WHAT IS REQUIRED >> Wherever the listing holds a picture, leave it out, and copy the remainder exactly.

DATA EXTRACT >>
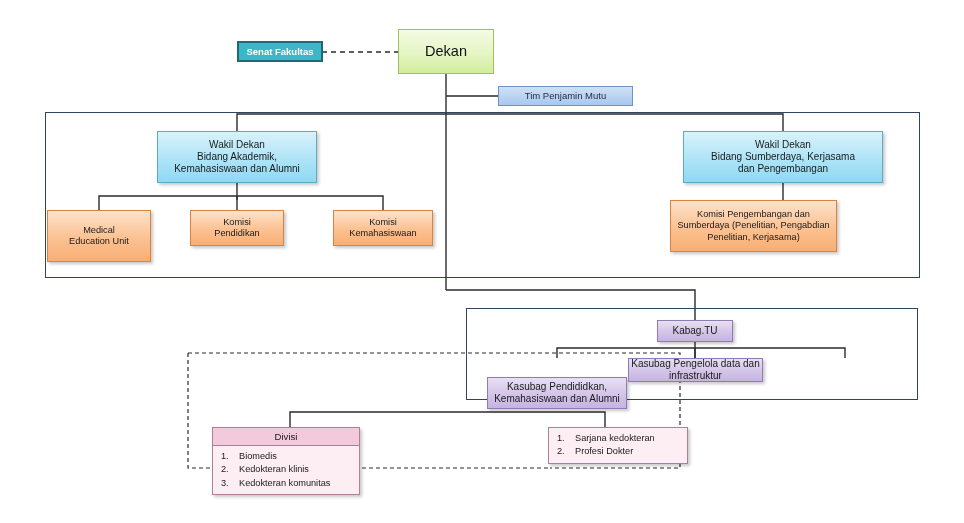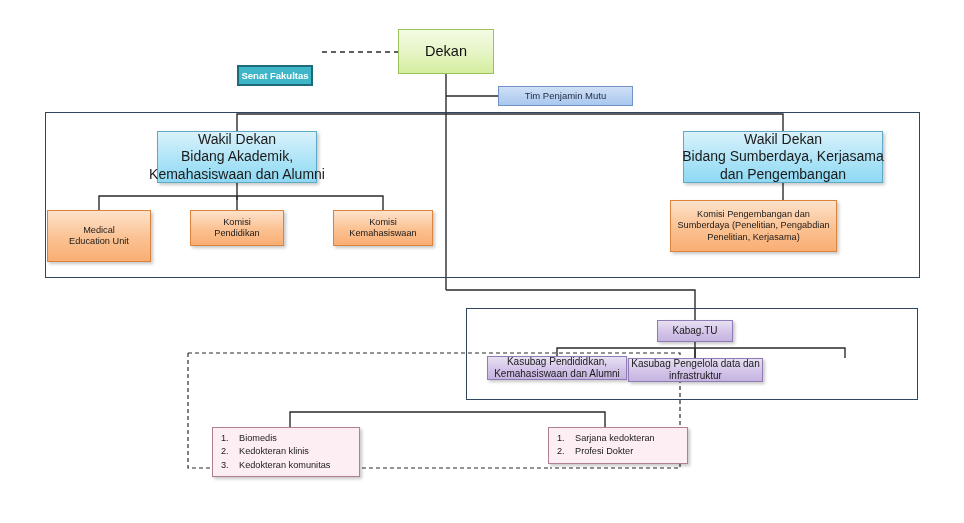--- a/index.html
+++ b/index.html
@@ -172,7 +172,7 @@
   <div class="frame" style="left:45px; top:112px; width:875px; height:166px;"></div>
   <div class="frame" style="left:466px; top:308px; width:452px; height:92px;"></div>
 
-  <div class="node n-senat" style="left:237px; top:41px; width:76px; height:21px;margin-top:24px;">
+  <div class="node n-senat" style="left:237px; top:41px; width:86px; height:21px;">
     <span class="ln">Senat Fakultas</span>
   </div>
 

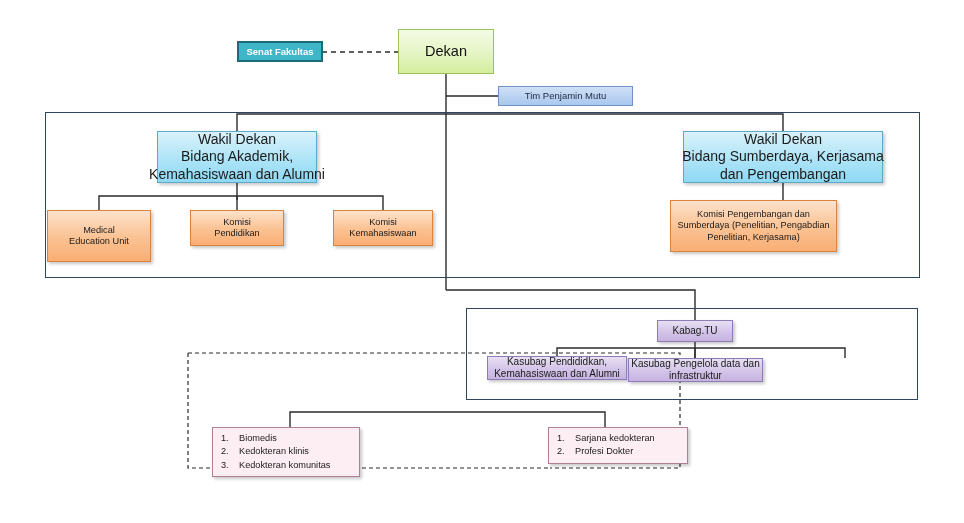--- a/index.html
+++ b/index.html
@@ -67,7 +67,7 @@
   .n-wd {
     background: linear-gradient(to bottom, #d9f2fb 0%, #aee4f7 55%, #8ed9f4 100%);
     border: 1px solid #5fa9c6;
-    font-size: 14px;
+    font-size: 10px;
     box-shadow: 2px 2px 3px rgba(0,0,0,0.22);
   }
 

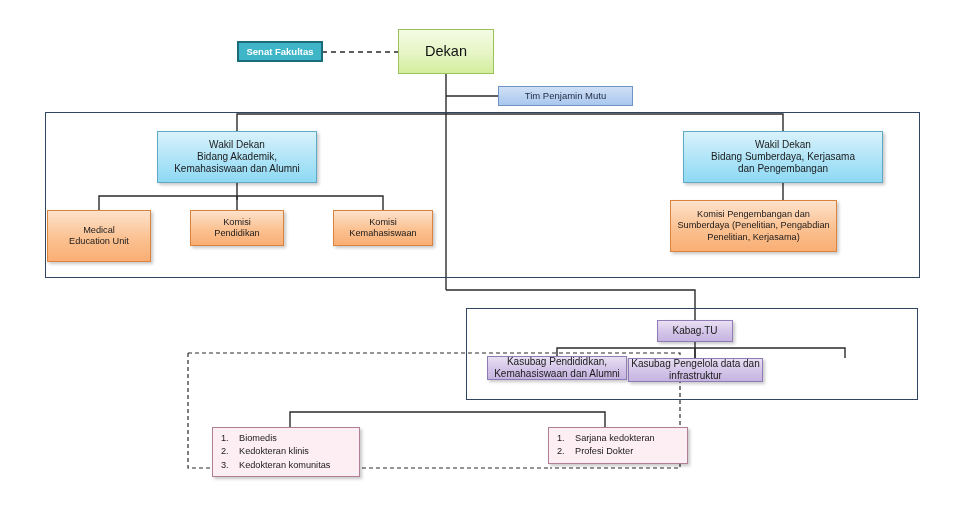--- a/index.html
+++ b/index.html
@@ -221,7 +221,7 @@
     <span class="ln">Kabag.TU</span>
   </div>
 
-  <div class="node n-pu" style="left:487px; top:356px; width:140px; height:24px;">
+  <div class="node n-pu" style="left:487px; top:377px; width:140px; height:32px;">
     <span class="ln">Kasubag Pendididkan,</span>
     <span class="ln">Kemahasiswaan dan Alumni</span>
   </div>

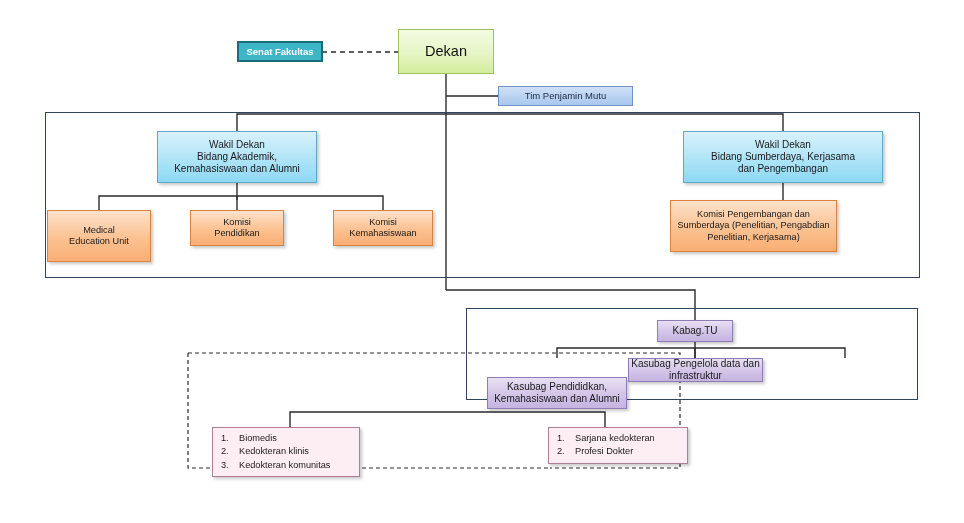--- a/index.html
+++ b/index.html
@@ -233,6 +233,7 @@
 
 
   <div class="card" style="left:212px; top:427px; width:148px;">
+    <div class="card-head">Divisi</div>
     <div class="card-body">
       <div class="card-row">
         <span class="num">1.</span>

SOLUTION TO THIS TASK >>
--- a/index.html
+++ b/index.html
@@ -172,7 +172,7 @@
   <div class="frame" style="left:45px; top:112px; width:875px; height:166px;"></div>
   <div class="frame" style="left:466px; top:308px; width:452px; height:92px;"></div>
 
-  <div class="node n-senat" style="left:237px; top:41px; width:76px; height:21px;margin-top:24px;">
+  <div class="node n-senat" style="left:237px; top:41px; width:86px; height:21px;">
     <span class="ln">Senat Fakultas</span>
   </div>
 

--- a/index.html
+++ b/index.html
@@ -67,7 +67,7 @@
   .n-wd {
     background: linear-gradient(to bottom, #d9f2fb 0%, #aee4f7 55%, #8ed9f4 100%);
     border: 1px solid #5fa9c6;
-    font-size: 14px;
+    font-size: 10px;
     box-shadow: 2px 2px 3px rgba(0,0,0,0.22);
   }
 

--- a/index.html
+++ b/index.html
@@ -221,7 +221,7 @@
     <span class="ln">Kabag.TU</span>
   </div>
 
-  <div class="node n-pu" style="left:487px; top:356px; width:140px; height:24px;">
+  <div class="node n-pu" style="left:487px; top:377px; width:140px; height:32px;">
     <span class="ln">Kasubag Pendididkan,</span>
     <span class="ln">Kemahasiswaan dan Alumni</span>
   </div>

--- a/index.html
+++ b/index.html
@@ -233,6 +233,7 @@
 
 
   <div class="card" style="left:212px; top:427px; width:148px;">
+    <div class="card-head">Divisi</div>
     <div class="card-body">
       <div class="card-row">
         <span class="num">1.</span>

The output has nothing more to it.